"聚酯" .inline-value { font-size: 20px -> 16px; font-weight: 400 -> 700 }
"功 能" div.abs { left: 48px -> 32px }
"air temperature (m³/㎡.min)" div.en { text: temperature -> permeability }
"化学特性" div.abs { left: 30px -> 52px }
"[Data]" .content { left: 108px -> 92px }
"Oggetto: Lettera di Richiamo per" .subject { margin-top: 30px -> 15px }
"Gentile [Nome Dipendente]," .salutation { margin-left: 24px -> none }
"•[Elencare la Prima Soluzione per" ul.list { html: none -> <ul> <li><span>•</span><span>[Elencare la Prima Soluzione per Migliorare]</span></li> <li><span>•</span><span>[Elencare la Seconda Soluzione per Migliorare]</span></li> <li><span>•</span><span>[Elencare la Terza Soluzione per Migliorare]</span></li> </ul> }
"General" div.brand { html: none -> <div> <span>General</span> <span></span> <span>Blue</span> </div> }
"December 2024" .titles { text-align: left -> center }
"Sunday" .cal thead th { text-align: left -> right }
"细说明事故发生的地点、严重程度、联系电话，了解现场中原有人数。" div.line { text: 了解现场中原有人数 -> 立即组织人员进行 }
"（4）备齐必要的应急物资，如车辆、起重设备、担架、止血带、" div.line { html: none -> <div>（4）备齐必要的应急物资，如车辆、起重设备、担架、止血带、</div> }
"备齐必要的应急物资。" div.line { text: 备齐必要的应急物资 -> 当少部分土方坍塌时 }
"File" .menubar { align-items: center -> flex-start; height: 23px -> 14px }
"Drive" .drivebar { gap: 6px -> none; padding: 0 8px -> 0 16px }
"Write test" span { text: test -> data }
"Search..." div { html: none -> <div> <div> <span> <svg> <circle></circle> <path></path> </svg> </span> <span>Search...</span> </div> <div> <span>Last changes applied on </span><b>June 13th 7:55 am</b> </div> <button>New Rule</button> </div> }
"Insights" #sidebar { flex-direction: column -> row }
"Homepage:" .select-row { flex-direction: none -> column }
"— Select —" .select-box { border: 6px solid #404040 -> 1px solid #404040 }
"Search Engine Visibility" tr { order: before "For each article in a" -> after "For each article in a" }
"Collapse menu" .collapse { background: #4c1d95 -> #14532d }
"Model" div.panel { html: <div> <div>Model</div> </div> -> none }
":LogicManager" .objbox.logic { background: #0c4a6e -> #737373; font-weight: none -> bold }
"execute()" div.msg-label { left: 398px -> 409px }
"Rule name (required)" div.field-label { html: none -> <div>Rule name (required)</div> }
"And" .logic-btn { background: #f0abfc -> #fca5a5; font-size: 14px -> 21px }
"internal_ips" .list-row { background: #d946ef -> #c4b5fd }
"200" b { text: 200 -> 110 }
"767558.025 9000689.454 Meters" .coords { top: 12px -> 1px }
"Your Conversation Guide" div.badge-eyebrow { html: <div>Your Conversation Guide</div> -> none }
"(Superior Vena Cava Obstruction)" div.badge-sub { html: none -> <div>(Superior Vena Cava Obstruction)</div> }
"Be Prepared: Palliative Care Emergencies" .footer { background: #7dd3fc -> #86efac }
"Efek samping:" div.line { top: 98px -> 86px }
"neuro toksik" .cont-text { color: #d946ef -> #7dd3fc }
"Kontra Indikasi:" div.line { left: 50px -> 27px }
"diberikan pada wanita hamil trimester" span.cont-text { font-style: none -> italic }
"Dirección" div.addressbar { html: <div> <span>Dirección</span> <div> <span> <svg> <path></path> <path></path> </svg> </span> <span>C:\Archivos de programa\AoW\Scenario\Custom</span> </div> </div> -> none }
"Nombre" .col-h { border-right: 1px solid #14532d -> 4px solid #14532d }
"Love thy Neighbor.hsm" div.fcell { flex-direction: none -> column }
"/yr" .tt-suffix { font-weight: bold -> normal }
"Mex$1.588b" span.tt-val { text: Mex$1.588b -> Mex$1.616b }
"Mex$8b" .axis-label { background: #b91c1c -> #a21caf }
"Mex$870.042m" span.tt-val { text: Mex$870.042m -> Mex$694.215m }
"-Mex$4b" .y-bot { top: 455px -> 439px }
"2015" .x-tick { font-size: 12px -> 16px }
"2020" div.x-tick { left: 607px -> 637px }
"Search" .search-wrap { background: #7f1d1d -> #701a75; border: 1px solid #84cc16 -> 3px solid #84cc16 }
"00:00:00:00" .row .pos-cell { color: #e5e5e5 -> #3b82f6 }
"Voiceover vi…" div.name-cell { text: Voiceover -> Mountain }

-*-*-

• YOUR ASSIGNMENT
Could you return exactly the lines above from the line with "background: #b91c1c ->" to the line with "background: #7f1d1d ->", both included, and nothing else?

• SOLVED EXERCISE
"Mex$8b" .axis-label { background: #b91c1c -> #a21caf }
"Mex$870.042m" span.tt-val { text: Mex$870.042m -> Mex$694.215m }
"-Mex$4b" .y-bot { top: 455px -> 439px }
"2015" .x-tick { font-size: 12px -> 16px }
"2020" div.x-tick { left: 607px -> 637px }
"Search" .search-wrap { background: #7f1d1d -> #701a75; border: 1px solid #84cc16 -> 3px solid #84cc16 }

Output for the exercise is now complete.